Work to complete | Although the records contain pictures, only their text should be set down, exactly as written.

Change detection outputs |
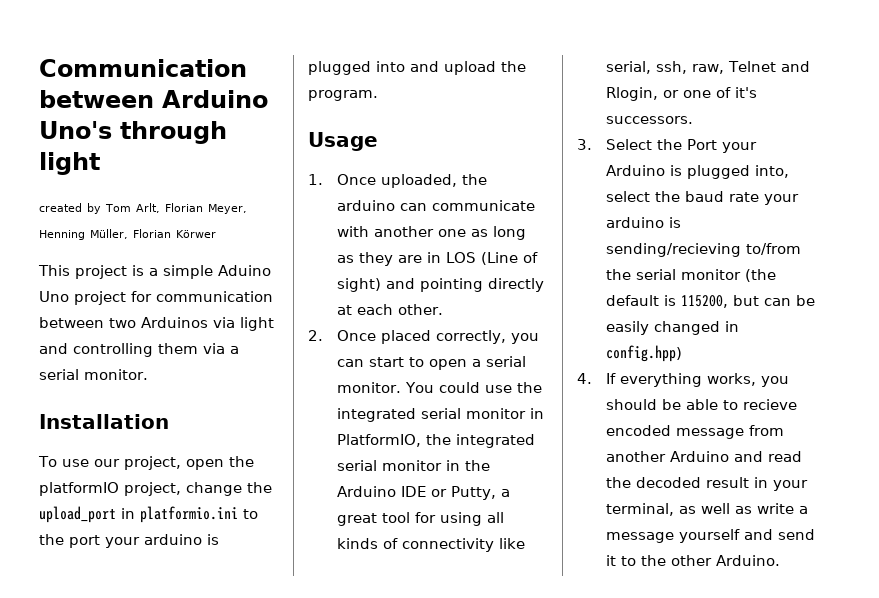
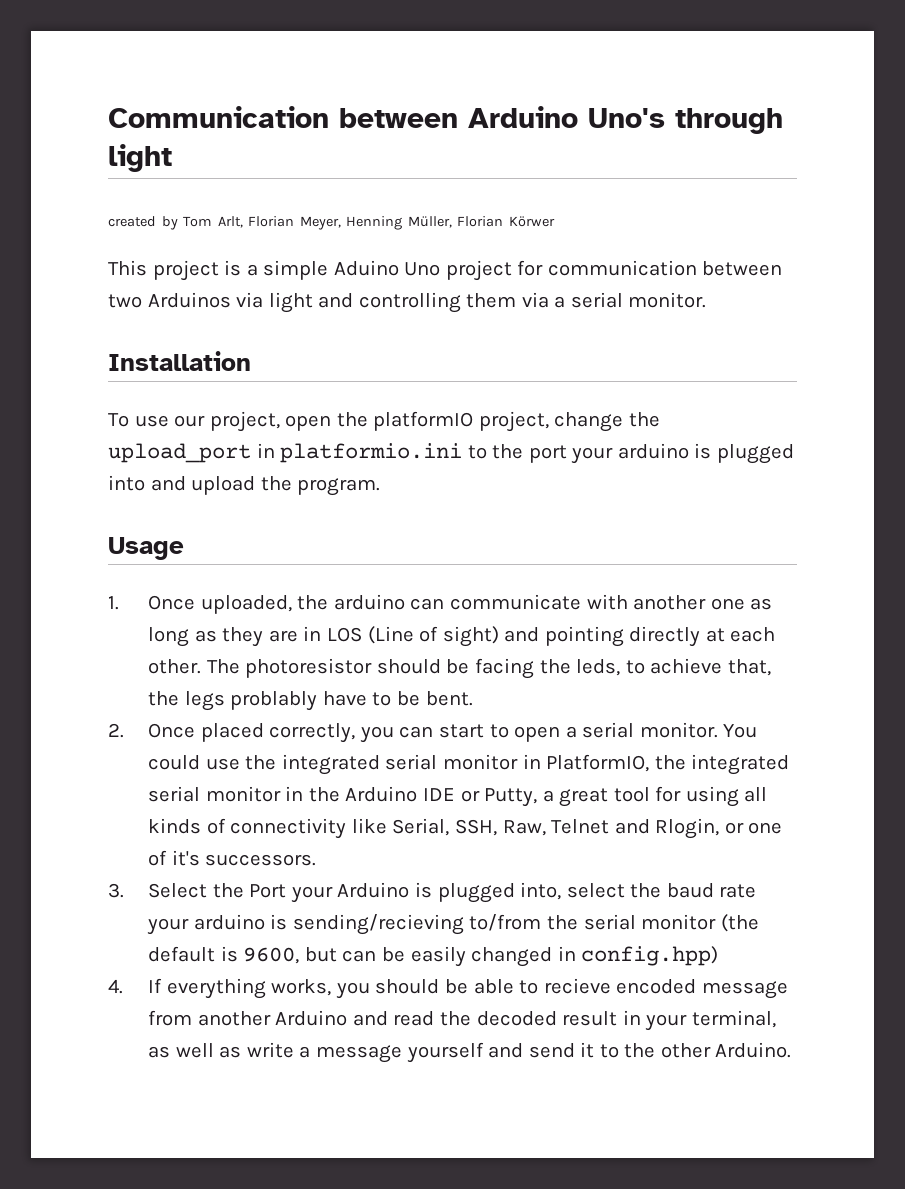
+ The photoresistor should be facing the leds, to achieve that, the legs problably have to be bent.
- You could use the integrated serial monitor in PlatformIO, the integrated serial monitor in the Arduino IDE or Putty, a great tool for using all kinds of connectivity like serial, ssh, raw, Telnet and Rlogin, or one of it's successors.
+ You could use the integrated serial monitor in PlatformIO, the integrated serial monitor in the Arduino IDE or Putty, a great tool for using all kinds of connectivity like Serial, SSH, Raw, Telnet and Rlogin, or one of it's successors.
- 3. Select the Port your Arduino is plugged into, select the baud rate your arduino is sending/recieving to/from the serial monitor (the default is 115200, but can be easily changed in config.hpp)
+ 3. Select the Port your Arduino is plugged into, select the baud rate your arduino is sending/recieving to/from the serial monitor (the default is 9600, but can be easily changed in config.hpp)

Output for this task |
+ The photoresistor should be facing the leds, to achieve that, the legs problably have to be bent.
- You could use the integrated serial monitor in PlatformIO, the integrated serial monitor in the Arduino IDE or Putty, a great tool for using all kinds of connectivity like serial, ssh, raw, Telnet and Rlogin, or one of it's successors.
+ You could use the integrated serial monitor in PlatformIO, the integrated serial monitor in the Arduino IDE or Putty, a great tool for using all kinds of connectivity like Serial, SSH, Raw, Telnet and Rlogin, or one of it's successors.
- 3. Select the Port your Arduino is plugged into, select the baud rate your arduino is sending/recieving to/from the serial monitor (the default is 115200, but can be easily changed in config.hpp)
+ 3. Select the Port your Arduino is plugged into, select the baud rate your arduino is sending/recieving to/from the serial monitor (the default is 9600, but can be easily changed in config.hpp)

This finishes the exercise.